God Views
Presentations of game worlds free of specific relations to entities within these game worlds.
Many games that intrinsically tie gameplay to specific game elements also tie the presentation of their game worlds to these game elements. In contrast, games that do not focus on specific game elements - or let players switch between several specific game elements - can instead use God Views to give players a unrestricted view of the worlds that can be changed interdependently of what is contained within them.
Contents
Examples
By their definition, [:Category:Perfect Information Games|Perfect Information Games]] such as Chess, Go, and Hex have God Views although over rather limited game worlds. The various types of strategy games, e.g. the Civilization, Europa Universalis, and the Starcraft series all also make use of God Views but often hide the presences of faraway units with a fog of war. Populous, as an example of a god game, unsurprisingly provides players with a God View.

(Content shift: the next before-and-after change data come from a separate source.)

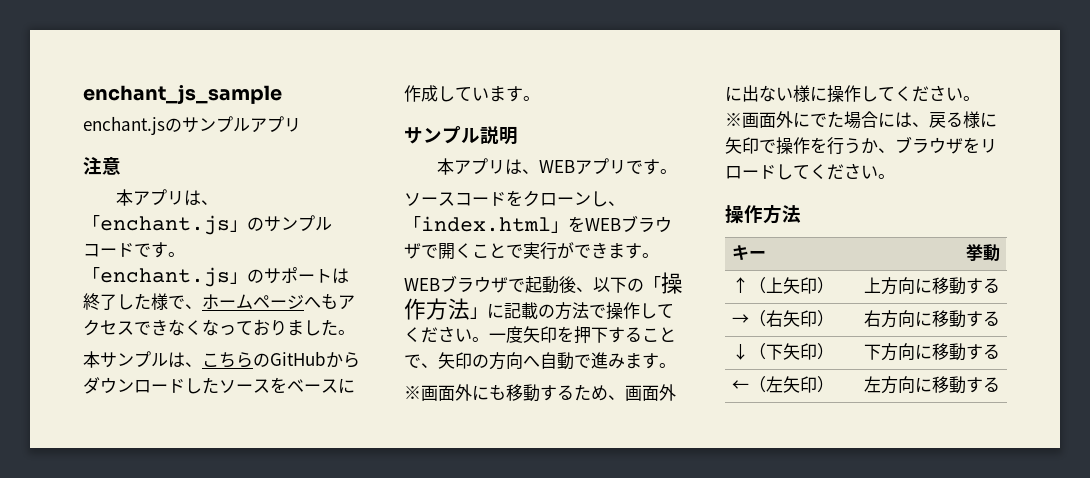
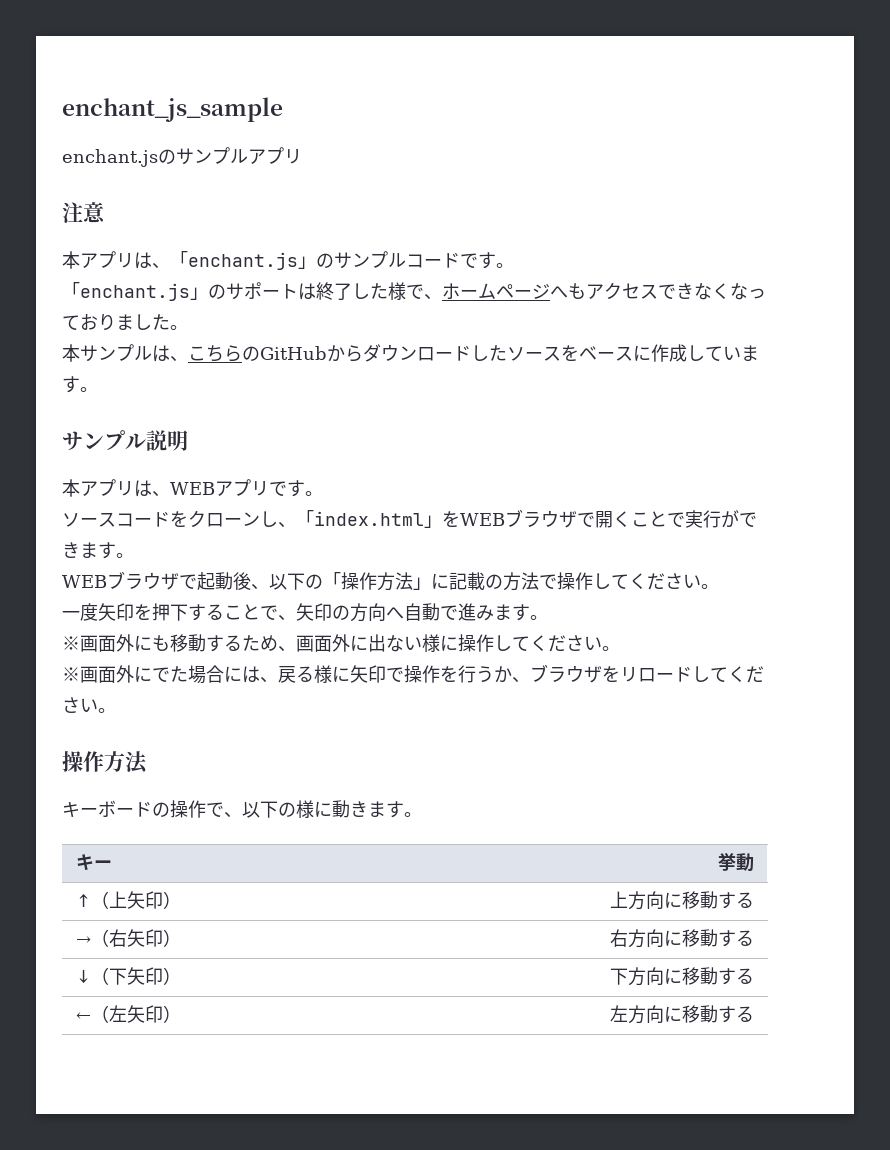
- WEBブラウザで起動後、以下の「操作方法」に記載の方法で操作してください。一度矢印を押下することで、矢印の方向へ自動で進みます。
+ WEBブラウザで起動後、以下の「操作方法」に記載の方法で操作してください。
+ 一度矢印を押下することで、矢印の方向へ自動で進みます。
+ キーボードの操作で、以下の様に動きます。

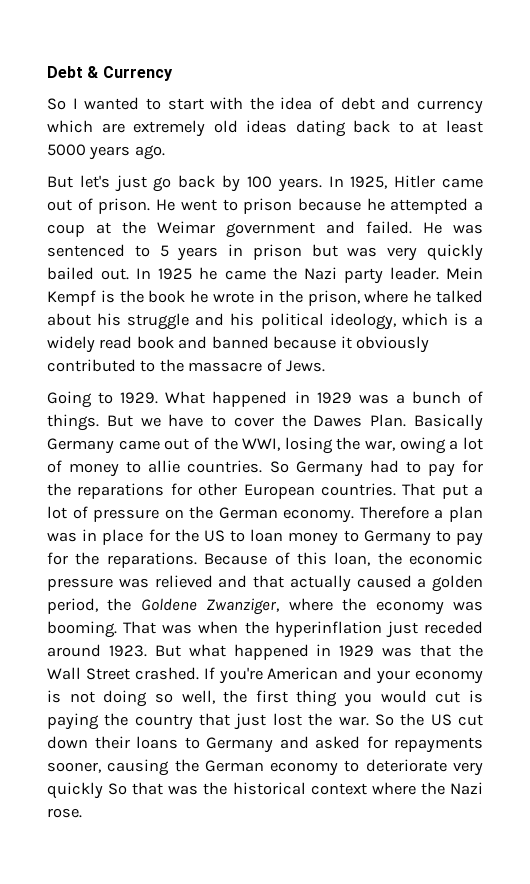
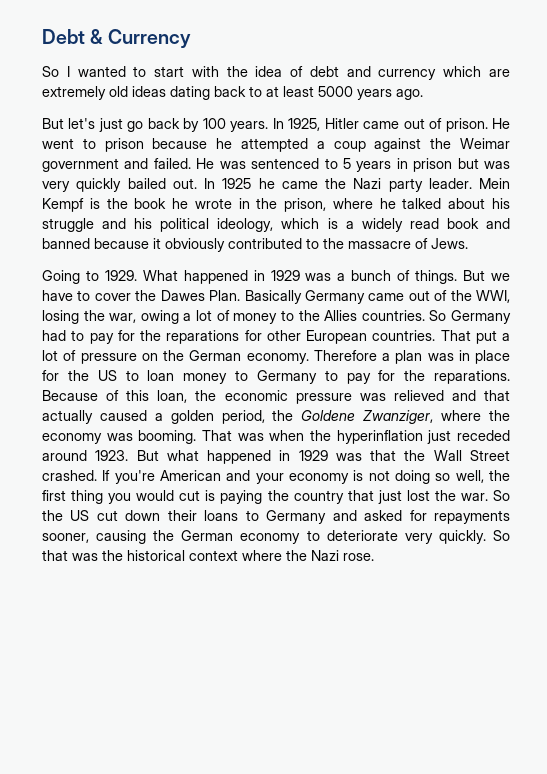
- He went to prison because he attempted a coup at the Weimar government and failed.
+ He went to prison because he attempted a coup against the Weimar government and failed.
- Basically Germany came out of the WWI, losing the war, owing a lot of money to allie countries.
+ Basically Germany came out of the WWI, losing the war, owing a lot of money to the Allies countries.
- So the US cut down their loans to Germany and asked for repayments sooner, causing the German economy to deteriorate very quickly So that was the historical context where the Nazi rose.
+ So the US cut down their loans to Germany and asked for repayments sooner, causing the German economy to deteriorate very quickly. So that was the historical context where the Nazi rose.

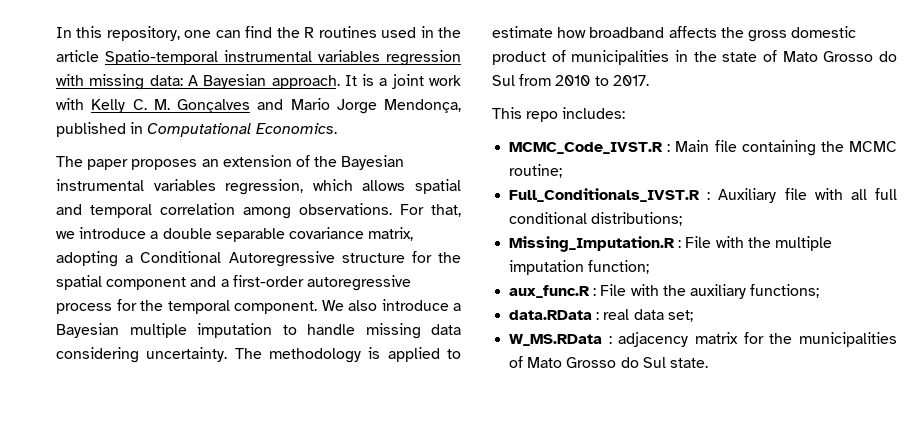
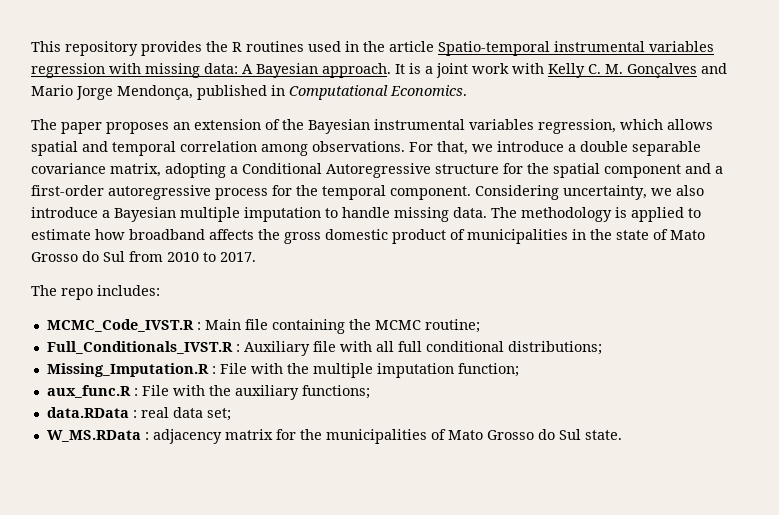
- In this repository, one can find the R routines used in the article Spatio-temporal instrumental variables regression with missing data: A Bayesian approach.
+ This repository provides the R routines used in the article Spatio-temporal instrumental variables regression with missing data: A Bayesian approach.
- We also introduce a Bayesian multiple imputation to handle missing data considering uncertainty.
+ Considering uncertainty, we also introduce a Bayesian multiple imputation to handle missing data.
- This repo includes:
+ The repo includes:

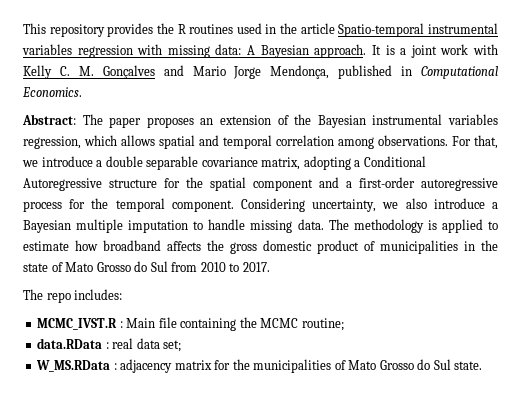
- The paper proposes an extension of the Bayesian instrumental variables regression, which allows spatial and temporal correlation among observations.
+ Abstract: The paper proposes an extension of the Bayesian instrumental variables regression, which allows spatial and temporal correlation among observations.
- MCMC_Code_IVST.R : Main file containing the MCMC routine;
+ MCMC_IVST.R : Main file containing the MCMC routine;
- Full_Conditionals_IVST.R : Auxiliary file with all full conditional distributions;
- Missing_Imputation.R : File with the multiple imputation function;
- aux_func.R : File with the auxiliary functions;

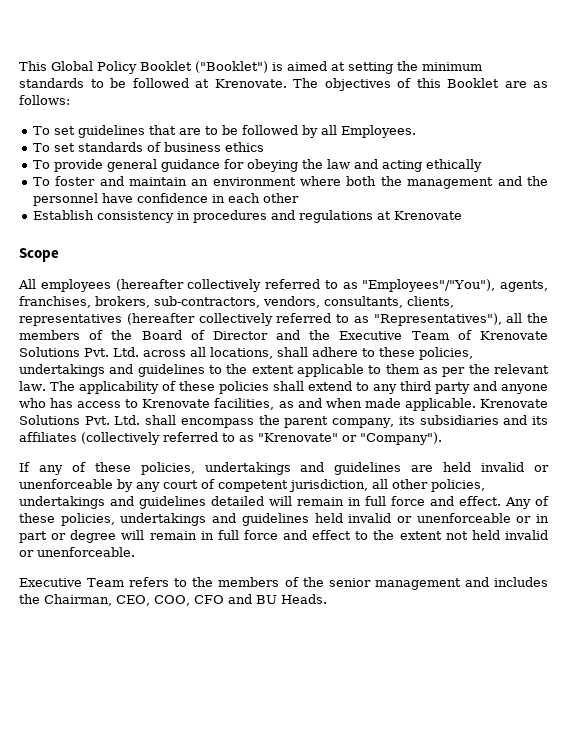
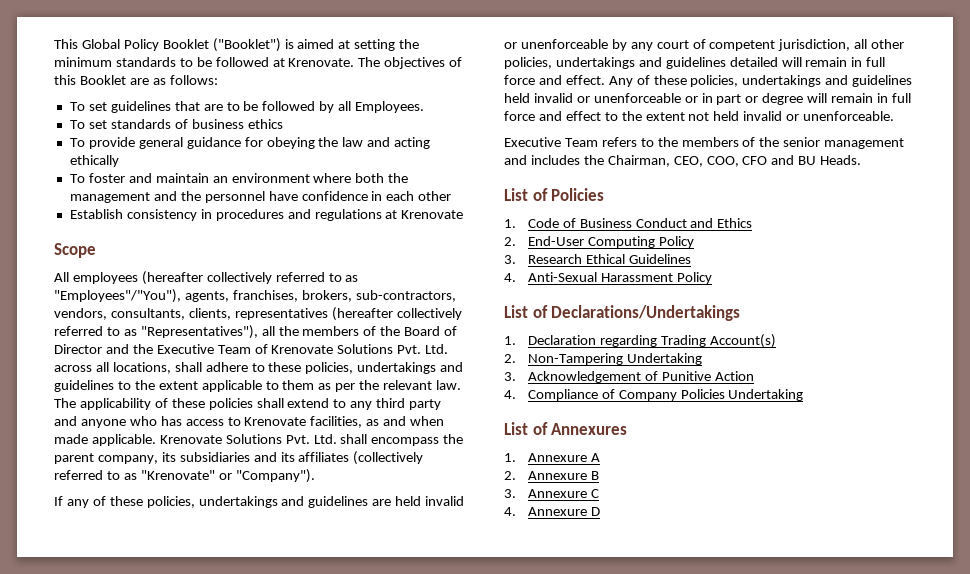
+ List of Policies
+ 1. Code of Business Conduct and Ethics
+ 2. End-User Computing Policy
+ 3. Research Ethical Guidelines
+ 4. Anti-Sexual Harassment Policy
+ List of Declarations/Undertakings
+ 1. Declaration regarding Trading Account(s)
+ 2. Non-Tampering Undertaking
+ 3. Acknowledgement of Punitive Action
+ 4. Compliance of Company Policies Undertaking
+ List of Annexures
+ 1. Annexure A
+ 2. Annexure B
+ 3. Annexure C
+ 4. Annexure D

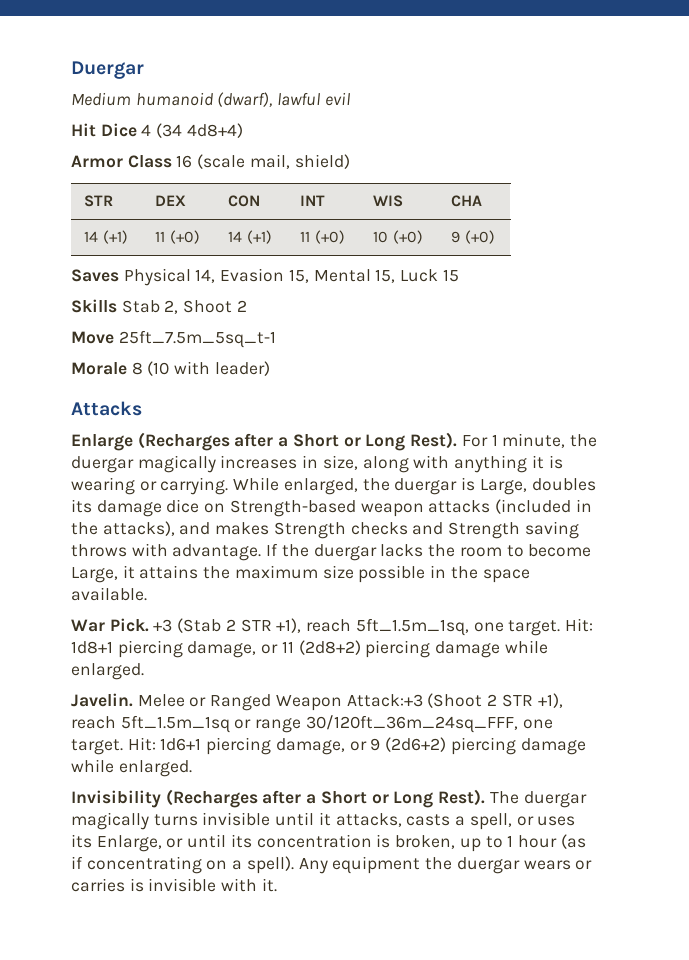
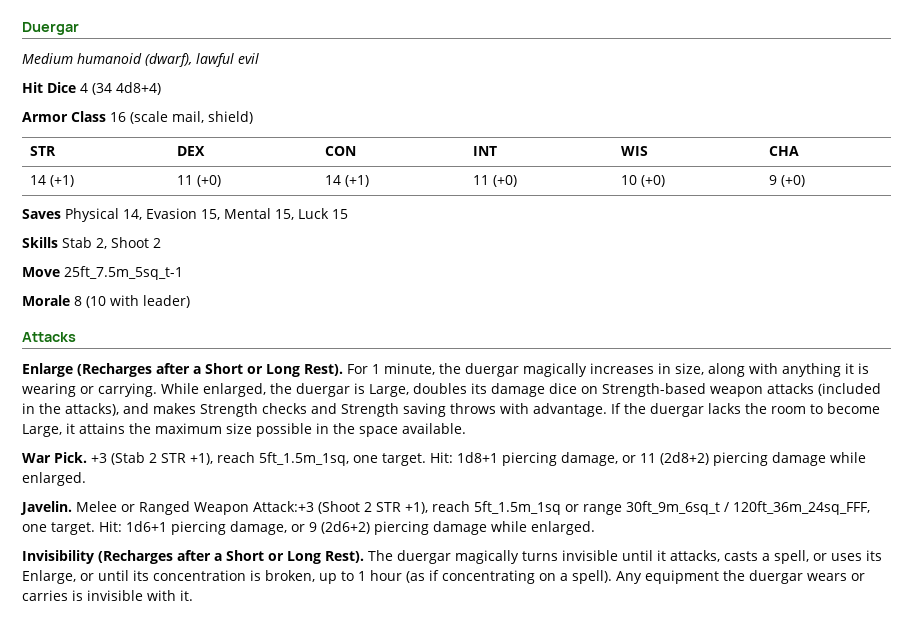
- Melee or Ranged Weapon Attack:+3 (Shoot 2 STR +1), reach 5ft_1.5m_1sq or range 30/120ft_36m_24sq_FFF, one target.
+ Melee or Ranged Weapon Attack:+3 (Shoot 2 STR +1), reach 5ft_1.5m_1sq or range 30ft_9m_6sq_t / 120ft_36m_24sq_FFF, one target.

Early Arcade Games such as Asteroids, Centipede, and Pac-Man provided players with entire levels at a time where all areas were visible simultaneously. This is still common in computer-based Puzzle Games such as Peggle and Sokoban; Cogs and Continuity do at time not show the entire levels to players but have God Views since players can freely navigate to any part of a puzzle.
The SimCity series allows players to move around the city without having to consider the locations of any individual game element such as cars or pedestrians. The Sim series does likewise but players can let their viewpoint be looked on particular Sims in third-person views so they do not have to move their viewpoints to watch the Sims as they move about in the game environment.
Using the pattern
The two main components of providing God Views in games is Dedicated Game Facilitators that can create presentations of Game Worlds and Cameras that allow players to change their view point of those Game Worlds. When Game Masters are the Dedicated Game Facilitators the Cameras are implicitly present, and when God Views are part of Cutscenes the Cameras may also be absent since the "camera" movement can be completely predetermined. First-Person Views and Third-Person Views are not directly compatible with God Views. However, in games where players switch between different Focus Loci, Third-Person Views can replace God Views when Focus Loci have been selected to make it easier to perceive which Focus Loci is used as gameplay unfolds.
Having a God View in a game does not necessarily infer that one is omniscience (i.e. have Perfect Information); Fog of War is quite often used to make it possible for players to experience Surprises even if they have God Views. Other ways to achieve this is to provide opponents with secret Card Hands (as Memoir '44) does but this is not actually modifying the presentation of the Game World.
God Views can be used to create Public Information that provides Spectators with more information about the gameplay than players have.
Interface Aspects
God Views is an Interface Pattern. As their names suggest, God Fingers are natural choices for Focus Loci in games with God Views.
Consequences
God Views provide Game State Overviews over Game Worlds and allow these overviews to be easily and quickly moved, making them ideal for Attention Swapping but hindering Spatial Engrossment and making Aim & Shoot actions difficult. They do not easily work with Avatars as the link between player attention and the Avatars is weak, but in games with Third-Person Views it is possible to use God Views without this issue to do general navigation and support the movement between Focus Loci that are to be controlled.
God Views can influence the Freedom of Choice players have both by allowing them to vary their view on the gameplay and by making it easier to spot the actual possible actions they have.
Relations
Can Instantiate
Game State Overviews, Public Information
Can Modulate
Attention Swapping, Freedom of Choice, Game Worlds
with Third-Person Views
Can Be Instantiated By
Cameras, Cutscenes, Dedicated Game Facilitators
Can Be Modulated By
God Fingers, Third-Person Views
Possible Closure Effects
-
Potentially Conflicting With
Aim & Shoot, Avatars, Spatial Engrossment
History
An updated version of the pattern God Views that was part of the original collection in the book Patterns in Game Design[1].
References
- ↑ Björk, S. & Holopainen, J. (2004) Patterns in Game Design. Charles River Media. ISBN1-58450-354-8.